Costco declined to answer questions but pointed to its sustainability policies, which state: “Our intent is not to source beef from high-risk deforestation regions until comprehensive traceability and monitoring systems are in place.”

A Walmart spokesperson said: “Walmart takes these allegations seriously and will review the claims made. We believe healthy forests sustain biodiversity, support livelihoods and play an important role in mitigating climate change. Walmart is working with suppliers on certification, monitoring, supporting sustainable sourcing regions, promoting collaborative action and advocating for effective policy.”

A spokesperson for Kroger said: “We take deforestation seriously, as demonstrated by our no-deforestation commitment, and continue to engage our suppliers in pursuit of this commitment and to ensure no deforestation is happening in our relevant supply chains.”

JBS beef exports have been linked to farms involved in up to 115 sq miles (300 sq km) of deforestation a year. The company slaughters almost 35,000 cattle a day in Brazil.

A JBS spokesperson said: “The spurious allegation that JBS exports are linked to deforestation is irresponsible and based on flawed, superficial analysis of the correlation between the concentration of deforestation at municipality level and the location of our plants. Correlation is not causation.”

Campaigners said the latest revelations highlighted the urgent need for US laws that combat deforestation. To date there has not been any significant proposal in the US for federal legislation outlawing agricultural imports linked to tropical deforestation, unlike in Britain and the EU, where momentum for new rules has recently gathered pace.

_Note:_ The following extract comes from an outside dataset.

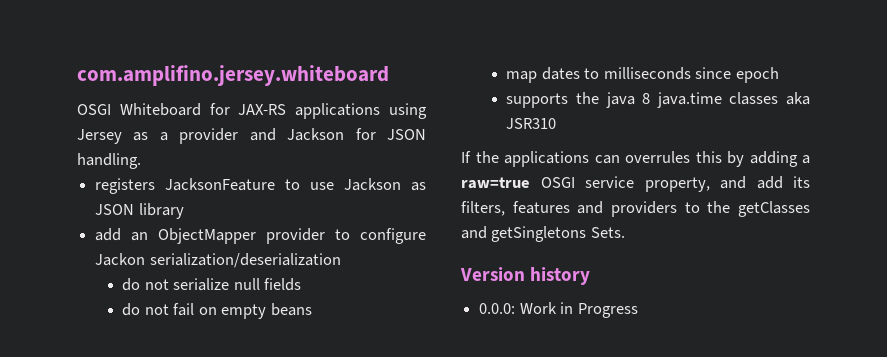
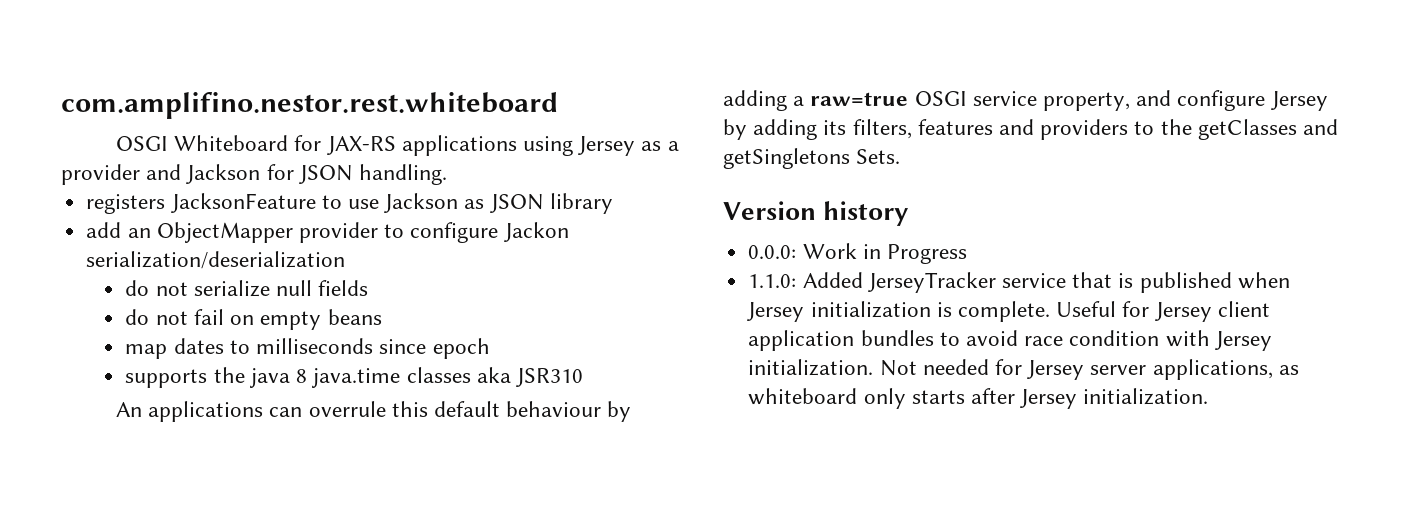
[77,65,389,86] com.amplifino.jersey.whiteboard -> [61,92,558,119] com.amplifino.nestor.rest.whiteboard
[461,151,722,167] If the applications can overrules this -> [115,401,602,422] An applications can overrule this default behaviour
[756,176,783,189] add -> [1177,90,1328,111] [723,119,818,140] configure Jersey by adding
(638, 310) none -> [748,272,1290,293] [747,301,1270,322] [748,330,1272,351] [748,359,1299,380] [748,388,1209,409] // 1.1.0: Added JerseyTracker service that is published when Jersey initialization is complete. Useful for Jersey client application bundles to avoid race condition with Jersey initialization. Not needed for Jersey server applications, as whiteboard only starts after Jersey initialization.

“The US is complicit in driving global deforestation through its sales of beef products from Brazil,” said Sarah Lake, Mighty Earth’s vice-president and director for Latin America. “The Biden administration has an opportunity to advance legislation to restrict the import of products linked to deforestation, just as the EU, the UK and France are already doing.”

Brian Schatz, Democratic senator for Hawaii, said before the Covid pandemic that he planned to introduce such legislation. And last week, a bill was introduced to the California state assembly that would require contractors supplying products to the state to ensure they are not linked to deforestation overseas.